Since publishing the blog series various people have asked for the blog series visuals in one place, and a bundle of questions to pull from for upcoming conferences, masterclasses, publications and day-to-day work practices.

>> Here are all the visuals in one PDF document. Get in touch for other formats!

>> The 100+ questions asked in the blog series are themed and bundled below:

  • Questions about emotions, philosophy and the state of the world
  • Questions about systems, design(ing) & collaboration
  • Questions on intersecting (Indigenous, Western) world views related to capitalism, colonization and (old, new) economies through a complexity lens
  • Questions about (inter)systemic design in a government context
  • Questions about (the future of) government and designing with “complexity” in public services
  • Questions about/for the “designing” public servant

Happy questioning!

Questions about emotions, philosophy and the state of the world

  1. How did we find ourselves mired in this complex, post-pandemic mess?
  2. How do we go about making choices as to what to restore or regenerate given the “urgent” multiple crises the world faces?
  3. What will the world look like for our future generations?
  4. What is our world turning into?
  5. What’s going to happen next?
  6. Where do I end, and where do you begin?
  7. Has anything ever been “un-pre-cedented” or “un-for-seen”?
  8. How do we arrive into personal relationships of growth, healing, development?
  9. Could learning, writing, listening spark curiosity, imagination and new pathways?
  10. What is “the” system?
  11. Do people perceive themselves inside or outside of “the” system?
  12. Does “the” system need design?
  13. Or has “the” system designed life, and thus humanity within it, and should we therefore focus on “redesigning” ourselves instead?
  14. What do people fit in “the system”, and what do they then leave out?

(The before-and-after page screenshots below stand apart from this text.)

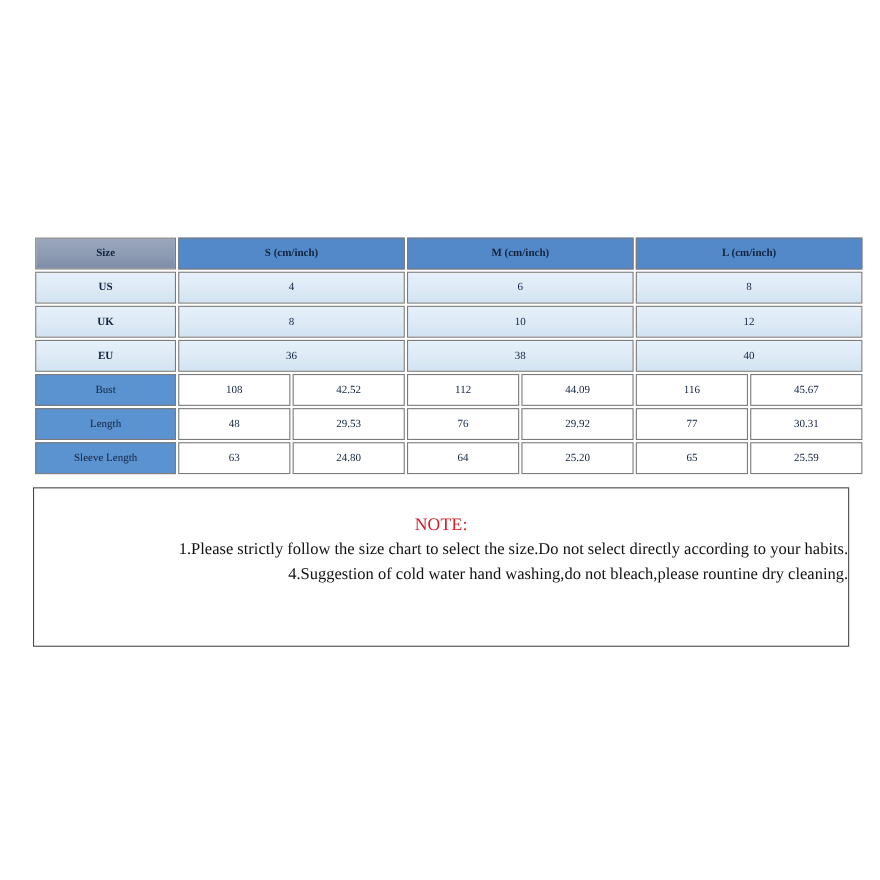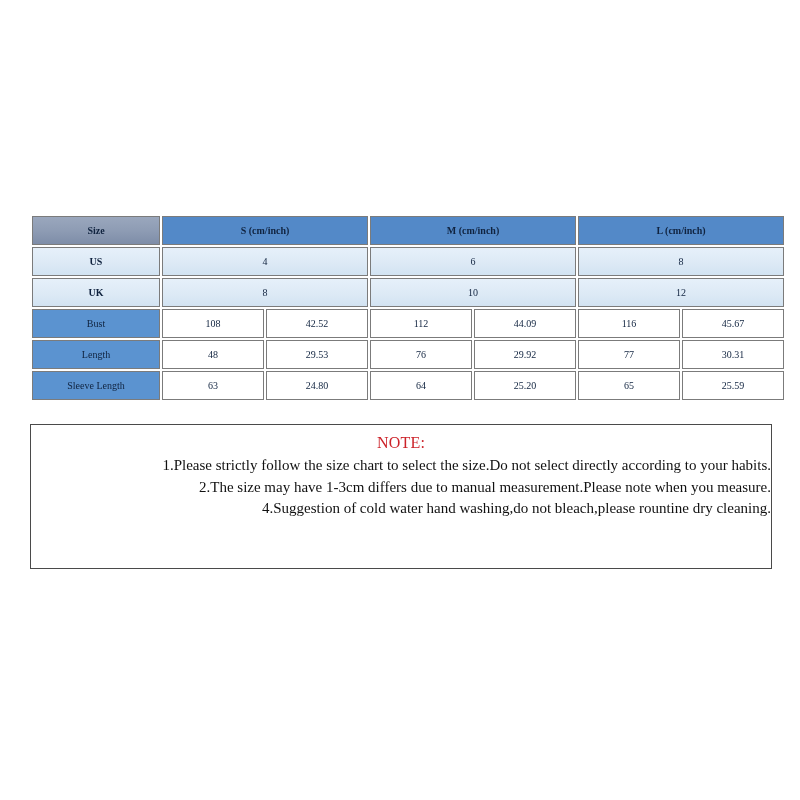"EU" tr { html: none -> <tr> <td>EU</td> <td>36</td> <td>38</td> <td>40</td> </tr> }
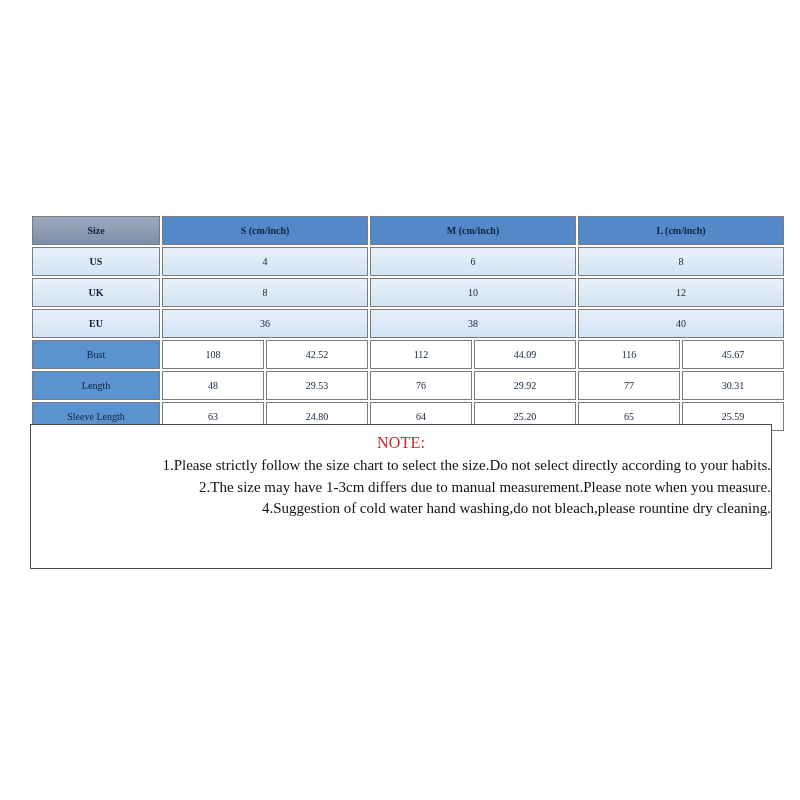"NOTE:" #note-block { padding-top: 9px -> 25px; top: 424px -> 443px }
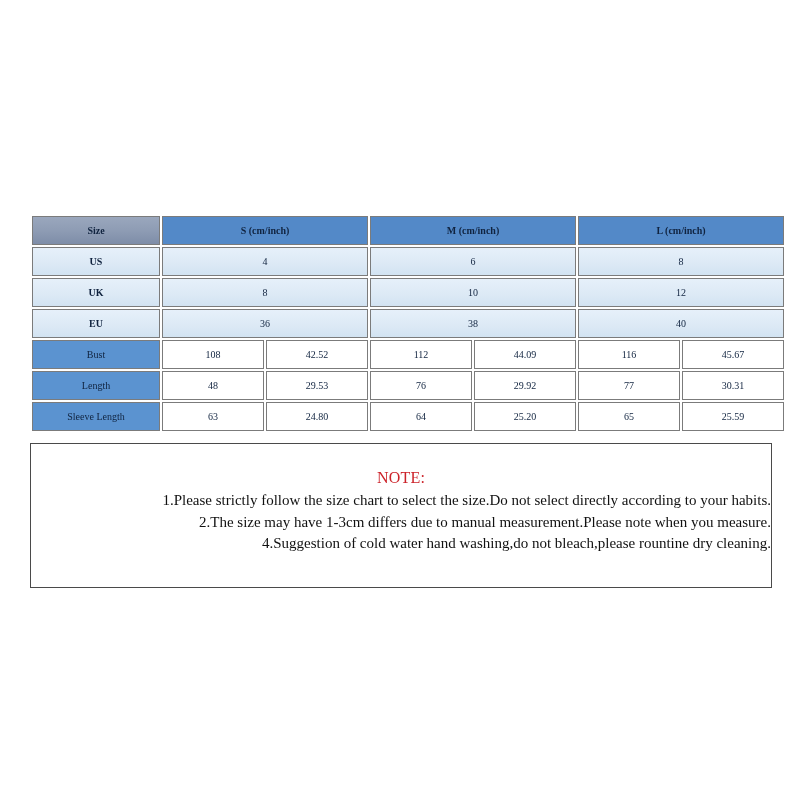"2.The size may have 1-3cm" div.note-line { html: <div>2.The size may have 1-3cm differs due to manual measurement.Please note when you measure.</div> -> none }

Questions about systems, design(ing) & collaboration

  1. What are systems?
  2. What is design?
  3. What is designing?
  4. How do we understand the words “system”, “design”, “designing” differently?
  5. How do different ways of “seeing systems” show up in our design choices and in the outcomes of design interventions?
  6. How are designing in or with a human-created systems view and a natural-wholistic view different?
  7. Do we inhibit “square”-separate systemic viewpoints, “circular”-whole systemic viewpoints, or both?
  8. Can systems be designed, or do they design us?
  9. What do people mean when they say: “I want to redesign the system” or “we need to work more systemically”?
  10. What “system” are people talking about?
  11. What kind of system(ic design) are we talking about?
  12. Why should we think about systemic design?
  13. What is shapeshifting?
  14. What is intersystemic design?
  15. What is the role of shapeshifting in intersystemic design?
  16. What is affecting the quality of our collaborations?
  17. What are we missing, and who are we not seeing?
  18. What is towing in the undercurrent, underneath the tasks, methodologies, organisational structures and our human, political selves?
  19. What needs to be systemically redesigned?
  20. How to think about “impact” of our designs when acknowledging complexity?
  21. Can we or should we measure “value”, and if so, how to go about it?
  22. What is a good analogy or metaphor to describe this new body of systemic design thinking and practice to ourselves, a friend, mother, husband or colleague?
  23. What is the “systemic design dilemma”?
  24. How can we overcome this “systemic design dilemma”?
  25. How different are the design “costs” in different systemic views?
  26. How to design to “sustain and regenerate life”?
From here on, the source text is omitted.